Protest gegen Serbiens Regierung: Zehntausende Menschen kommen zur Demo nach Belgrad
Der Widerstand gegen die Politik von Präsident Vucic wird immer mächtiger. Serbiens Staatschef weist Rücktrittsforderungen weiter zurück, spricht von westlicher Verschwörung und droht mit Festnahmen.

Die Demonstration könnte die vermutlich größte gegen die Regierung werden, die jemals in dem Balkanland organisiert wurde. Bereits in den vergangenen vier Monaten protestierten immer wieder kleinere und größere Menschenmengen gegen Korruption in Serbien und forderten damit Vucics Macht heraus, der seit 13 Jahren im Amt ist. Studierende stießen die Proteste an, die begannen, nachdem beim Einsturz eines Bahnhofsdachs in der Stadt Novi Sad im November 15 Menschen ums Leben gekommen waren. Kritiker sehen die Ursache für das Unglück in Korruption in Kreisen der Regierung.
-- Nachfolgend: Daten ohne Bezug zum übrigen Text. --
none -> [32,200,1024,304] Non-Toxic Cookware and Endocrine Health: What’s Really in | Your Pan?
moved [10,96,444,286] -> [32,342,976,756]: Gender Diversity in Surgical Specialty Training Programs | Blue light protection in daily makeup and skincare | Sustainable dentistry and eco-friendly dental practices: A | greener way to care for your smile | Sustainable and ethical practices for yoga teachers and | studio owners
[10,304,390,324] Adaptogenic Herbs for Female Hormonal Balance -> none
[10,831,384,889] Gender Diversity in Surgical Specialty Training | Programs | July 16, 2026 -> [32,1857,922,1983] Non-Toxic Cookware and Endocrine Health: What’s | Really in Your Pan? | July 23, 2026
„Ich gehe davon aus, dass dies seine Autorität erschüttern wird und dass Vucic erkennen wird, dass die Menschen nicht mehr hinter ihm stehen“, sagte der Demonstrant Milenko Kovacevic am Samstag.
Bereits am Freitagabend kamen die Menschen in Belgrad zusammen und begrüßten Studierende, die seit Tagen aus ganz Serbien in die Hauptstadt marschiert waren oder mit dem Fahrrad eintrafen. Innenminister Ivica Dačić sagte dem staatlichen Sender RTS, dass über Nacht 13 Menschen festgenommen worden seien. Sechs Oppositionsaktivisten hätten einen Putsch und Unruhen geplant.
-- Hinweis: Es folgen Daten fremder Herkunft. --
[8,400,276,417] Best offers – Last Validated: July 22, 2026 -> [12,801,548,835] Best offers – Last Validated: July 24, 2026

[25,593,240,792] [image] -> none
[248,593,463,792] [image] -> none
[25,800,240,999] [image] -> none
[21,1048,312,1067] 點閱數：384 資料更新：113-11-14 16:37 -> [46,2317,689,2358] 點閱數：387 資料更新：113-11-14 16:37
In einem Vorort von Belgrad wurde ein Mann festgenommen, der mit seinem Auto in Demonstranten gefahren war und dabei drei Menschen verletzt hatte. Hunderte Polizisten waren in und um Regierungsgebäude sowie vor dem Präsidentenpalast im Einsatz.
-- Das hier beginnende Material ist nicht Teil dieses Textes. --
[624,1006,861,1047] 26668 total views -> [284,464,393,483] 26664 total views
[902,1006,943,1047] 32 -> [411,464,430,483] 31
Vorschläge für eine Übergangsregierung, die eine Neuwahl in sechs Monaten ansetzen könnte, hat der Staatschef zurückgewiesen. Er werde „nur wenn sie mich töten“, zurücktreten, sagte er. Vucic hat die Proteste als einen vom Westen orchestrierten Plan beschrieben, ihn von der Macht zu vertreiben und Serbien zu zerstören.